This forum is a fantastic resource and comfort. Being diagnosed 30 years ago the only resource was the library - told not to look it up, did so and frightened myself witless and fearful for my husband and young children. It was years out of date even then. I only met one other person in 20 odd years at clinic with ET and we only had 5 minutes to exchange information. Discovering that there had been others of us out there was amazing but also what is so interesting is how far treatment has come on. Rob complains it is assumed everyone is "on medication" - well I wish the years could be pealed back and perhaps I might have been "wait and watch" though with the symptoms and platelet levels possibly not. I notice other people of a similar age on the forum who were diagnosed in their 20s and 30s, were immediately treated like me with a highly toxic drug, rarely used now and possibly that has led to present complications. However it was "best treatment" at the time.
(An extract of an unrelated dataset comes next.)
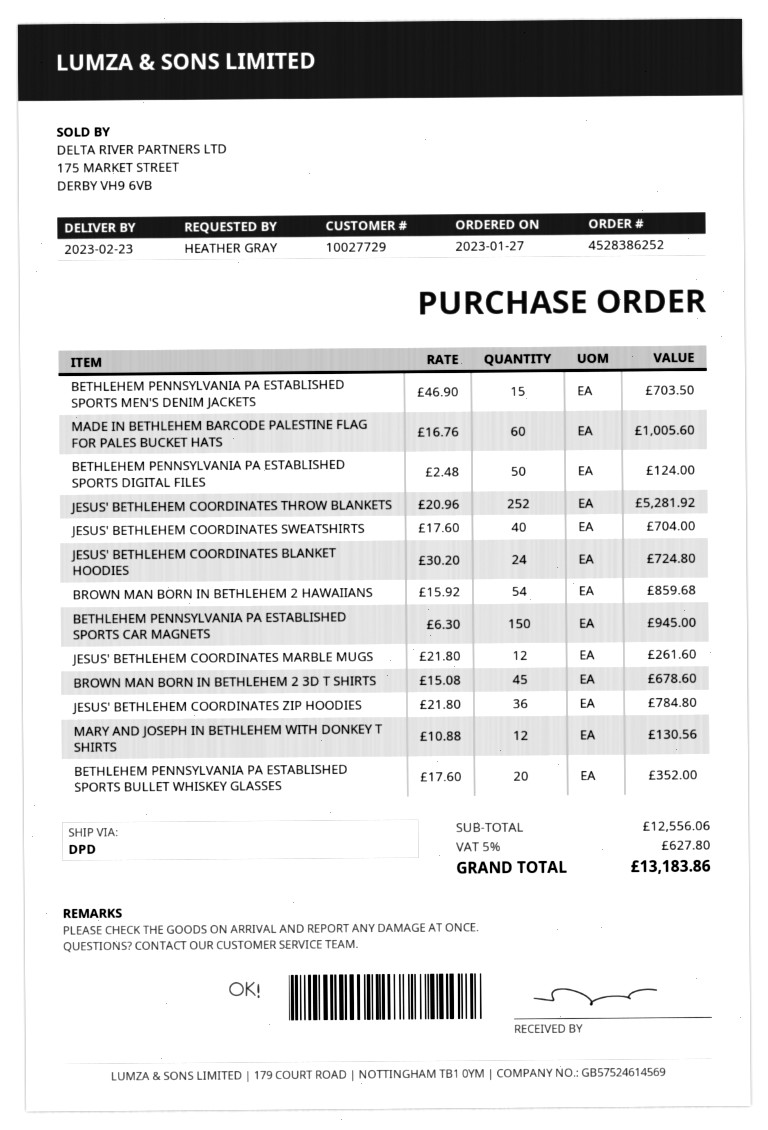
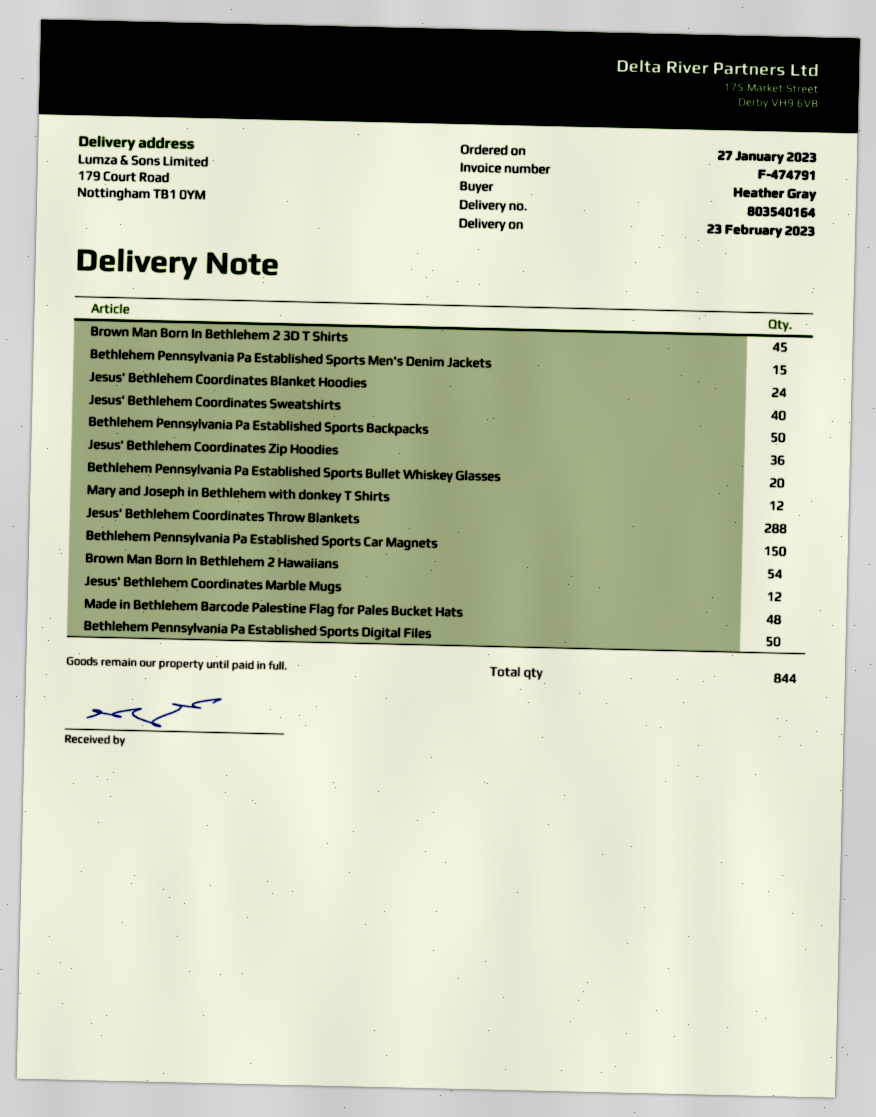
MADE IN BETHLEHEM BARCODE PALESTINE FLAG FOR PALES BUCKET HATS: 60 -> 48
JESUS' BETHLEHEM COORDINATES THROW BLANKETS: 252 -> 288
Bethlehem Pennsylvania Pa Established Sports Backpacks: none -> 50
We live in exciting times with fast moving genetic breakthroughs, different treatments for different patients and new drugs in the pipeline. I can remember how excited my consultant was years ago when Jak2 was discovered - needless to say I didn't have it and had to wait for Calr to emerge from research. I hope the original poster and all younger members will benefit in time from personalised drugs. In the meantime I really appreciate hearing other people's experiences, whatever their age, with the different drugs and get reassurance about similar side effects and potential new drugs if the present one fails - makes it all less worrying and at times bearable.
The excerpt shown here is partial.